Welcome to Hogwartsland, country of the flying eggplants

Harry, Ron and Hermione were quietly attending to the Sorting Ceremony of their sixth year. Well, quietly, it was approximate : Hermione was polishing her nails once again, under the disapproving look of people around who were wrinkling their nose because of the strong smell of nail polish, while Ron was explaining for the two-thousand-and-three-hundred-twenty-twice how he had defy Bellatrix Lestrange, wandless and only wearing a boxer with a pink-panther-spot pattern, whereas a horde of floating brains were trying to strangle him. Harry was only hearing a eight of what his friend told and groaned that the old Dumbledore really became senile and gaga.

- McGillien, Selena! Called with a singing voice the wrinkled McGonagall.

After all, the master of Hogwarts had decided to hit with a flower every first year after they came under the Sorting Hat.

- Ravenclaw!

It was the turn of the little red-haired one, who cried and run away to her table. Dumby put on a hangdog expression to have her come back, but another pupil was moving forward to him, his all body shaking.

-And hop! Hop! Your godmother the good fairy offers you a free ticket for a chihuahua washing in the prefect's bathroom! He said before hitting him with the ridiculous blue flower he had in his hand and giving him a little coupon.

After a long, very long, very veeeery long time, the annual Gifts Delivery ended. The meals appeared instantly on the table, which get covered by roast beef , beefsteak, minced beef, beef skewer and vegetables. Fries, in fact. And for the girls, a dish of peas was put on the table of each house, causing a zillion of doubtful looks. The pots were filled with pumpkin juice, the classic, but also – small innovation of the house-elfs – zucchini, artichoke and other leek juices. So began the drinkable pot pursuit.

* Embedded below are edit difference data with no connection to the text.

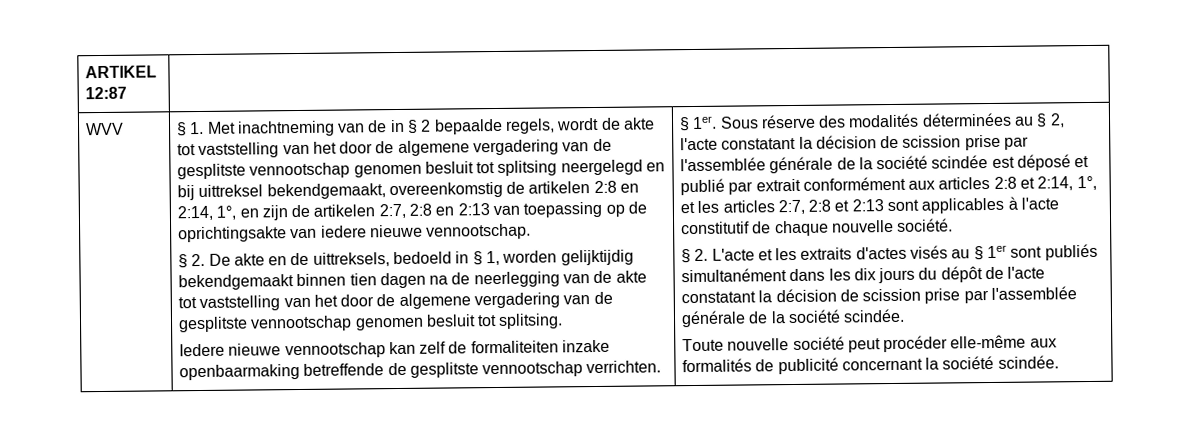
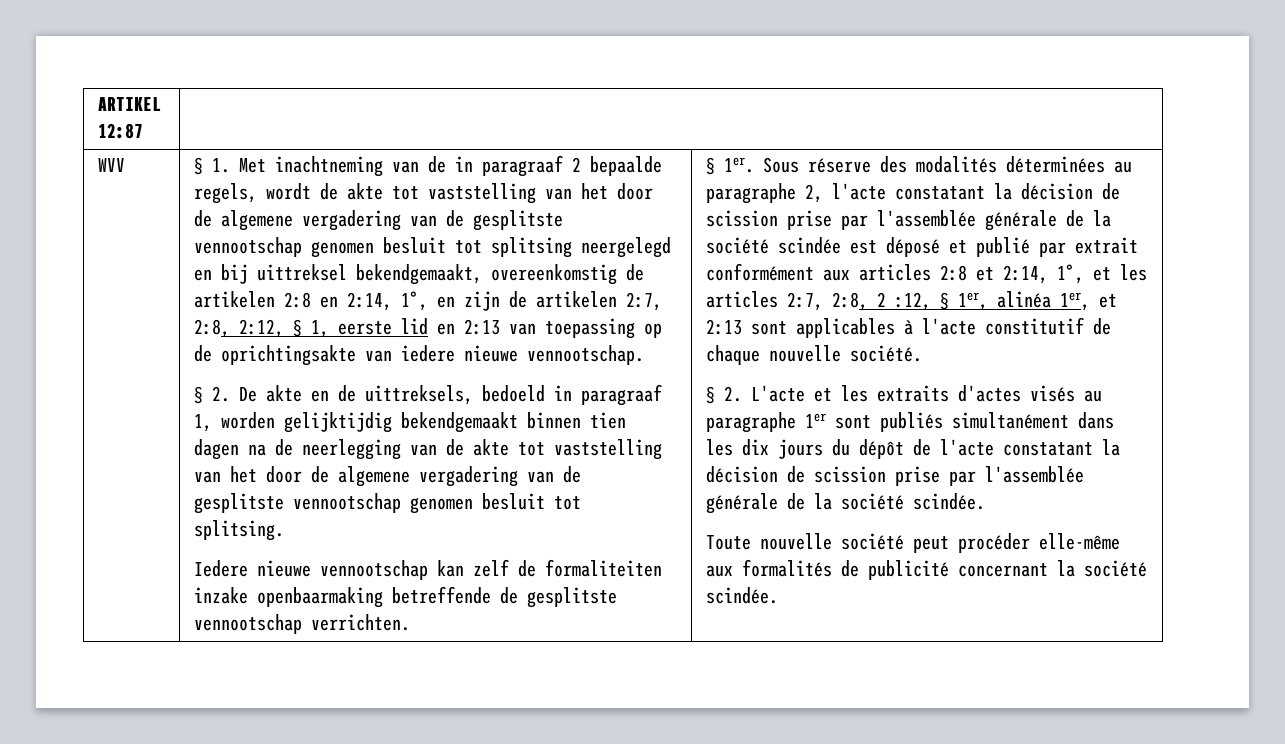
- § 1. Met inachtneming van de in § 2 bepaalde regels, wordt de akte tot vaststelling van het door de algemene vergadering van de gesplitste vennootschap genomen besluit tot splitsing neergelegd en bij uittreksel bekendgemaakt, overeenkomstig de artikelen 2:8 en 2:14, 1°, en zijn de artikelen 2:7, 2:8 en 2:13 van toepassing op de oprichtingsakte van iedere nieuwe vennootschap.
+ § 1. Met inachtneming van de in paragraaf 2 bepaalde regels, wordt de akte tot vaststelling van het door de algemene vergadering van de gesplitste vennootschap genomen besluit tot splitsing neergelegd en bij uittreksel bekendgemaakt, overeenkomstig de artikelen 2:8 en 2:14, 1°, en zijn de artikelen 2:7, 2:8, 2:12, § 1, eerste lid en 2:13 van toepassing op de oprichtingsakte van iedere nieuwe vennootschap.
- § 2. De akte en de uittreksels, bedoeld in § 1, worden gelijktijdig bekendgemaakt binnen tien dagen na de neerlegging van de akte tot vaststelling van het door de algemene vergadering van de gesplitste vennootschap genomen besluit tot splitsing.
+ § 2. De akte en de uittreksels, bedoeld in paragraaf 1, worden gelijktijdig bekendgemaakt binnen tien dagen na de neerlegging van de akte tot vaststelling van het door de algemene vergadering van de gesplitste vennootschap genomen besluit tot splitsing.
- Sous réserve des modalités déterminées au § 2, l'acte constatant la décision de scission prise par l'assemblée générale de la société scindée est déposé et publié par extrait conformément aux articles 2:8 et 2:14, 1°, et les articles 2:7, 2:8 et 2:13 sont applicables à l'acte constitutif de chaque nouvelle société.
+ Sous réserve des modalités déterminées au paragraphe 2, l'acte constatant la décision de scission prise par l'assemblée générale de la société scindée est déposé et publié par extrait conformément aux articles 2:8 et 2:14, 1°, et les articles 2:7, 2:8, 2 :12, § 1er, alinéa 1er, et 2:13 sont applicables à l'acte constitutif de chaque nouvelle société.
- § 2. L'acte et les extraits d'actes visés au § 1er sont publiés simultanément dans les dix jours du dépôt de l'acte constatant la décision de scission prise par l'assemblée générale de la société scindée.
+ § 2. L'acte et les extraits d'actes visés au paragraphe 1er sont publiés simultanément dans les dix jours du dépôt de l'acte constatant la décision de scission prise par l'assemblée générale de la société scindée.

While every Gryffindor fought for a simple pumpkin juice pot – Hermione showed her advantages and Ron shouted "War cry to the traitors!" -, Harry gave a wry look to the rectangular parallelepiped of potato he was fiddling with his fork, the chin on the hand. But when he tried to put the fork in, the plate moved back. Hungry and angry, he tried once again to get a fry, and once again the plate moved back. All of those who didn't left for chasing a pot were in the same situation. Excepted Seamus, because he was literally on the middle of the table looking for his dinner, but no one seemed to care, too concentrated on their put-the-knife-on-the-roast tries. Harry's plate ran away, sliding along the table, and in a vain effort to catch it, he threw himself to the floor, and...

- I GOT IIIIIIIIIIIIIT!

Ronald Weasley, five feet two inches, one hundred seventy eight pounds dot three ( "I told you not to eat all sweets in the train!" - Thanks to Molly for this short speech - ) sprawled out his full length on the flabby floor, the pot in the hand. The flabby floor made a not very sexy grumble, praying that this damn fatty ginger full of butter move his big ass from his back. ( Thanks to Ooohthenastywords's staff for this rough translation ). Unfortunately, the pumpkin juice was a rare and desired item.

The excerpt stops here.